• [INPUT DATA]:

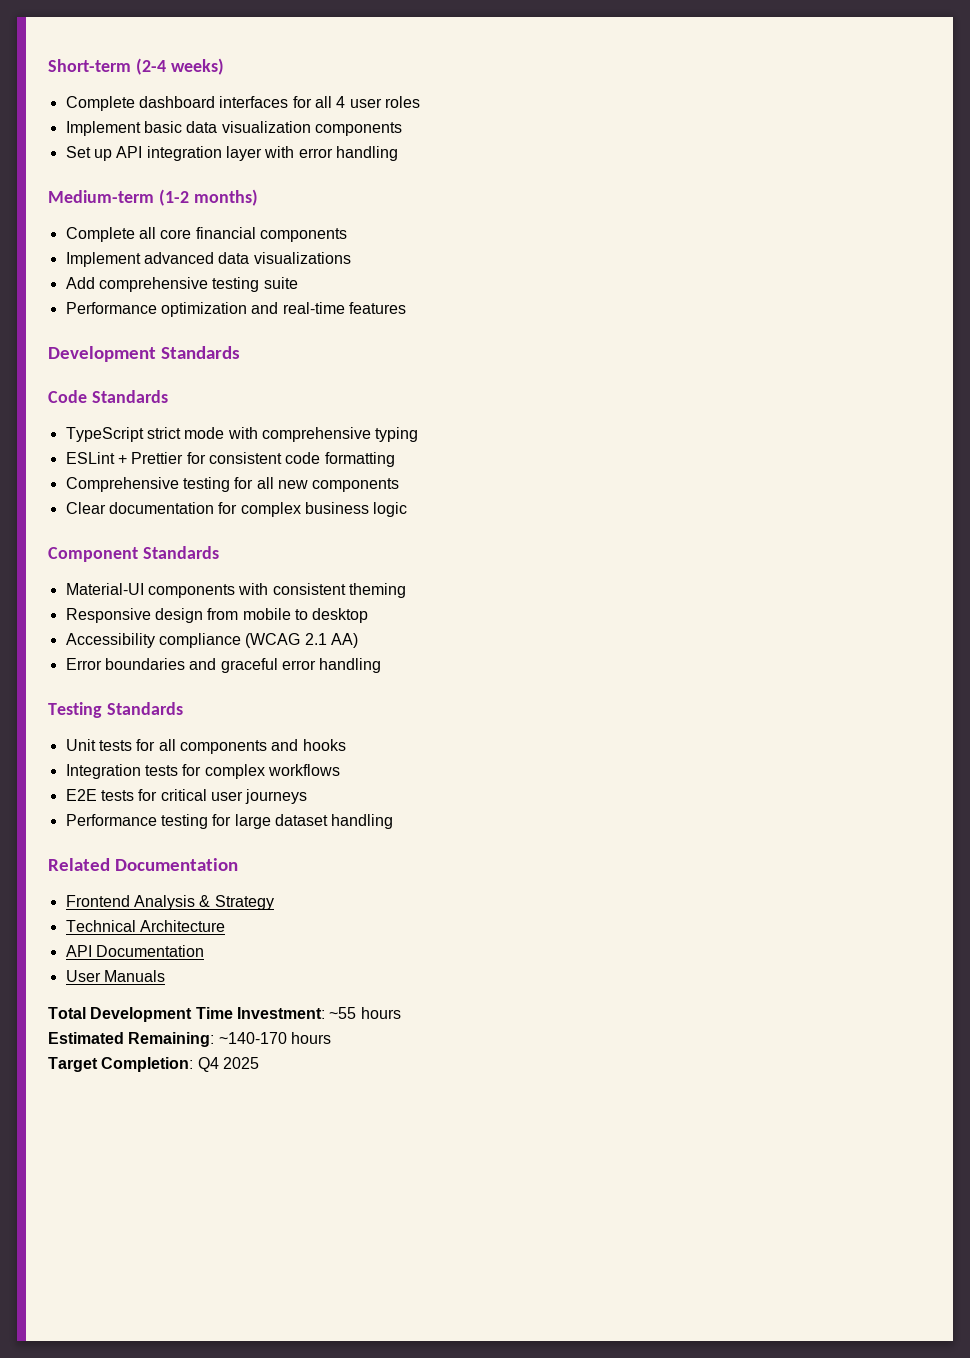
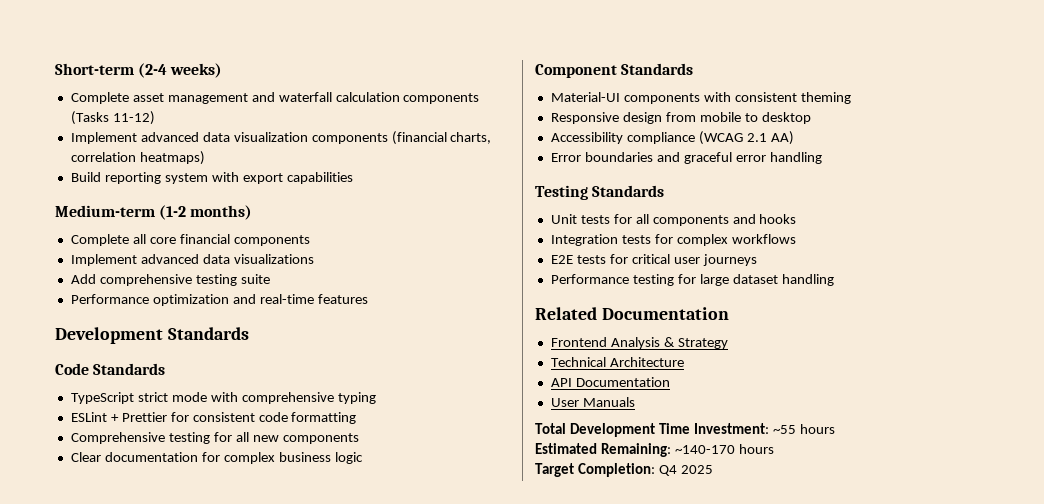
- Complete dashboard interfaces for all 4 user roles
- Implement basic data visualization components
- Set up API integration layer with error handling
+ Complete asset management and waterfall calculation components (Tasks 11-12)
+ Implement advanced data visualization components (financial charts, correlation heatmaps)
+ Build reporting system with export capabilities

• [AIM OF THE EXERCISE]: All lines from the one containing "- Implement basic" to the end of the data above are to be set down exactly; no others belong in the answer.

• [TASK RESPONSE]:
- Implement basic data visualization components
- Set up API integration layer with error handling
+ Complete asset management and waterfall calculation components (Tasks 11-12)
+ Implement advanced data visualization components (financial charts, correlation heatmaps)
+ Build reporting system with export capabilities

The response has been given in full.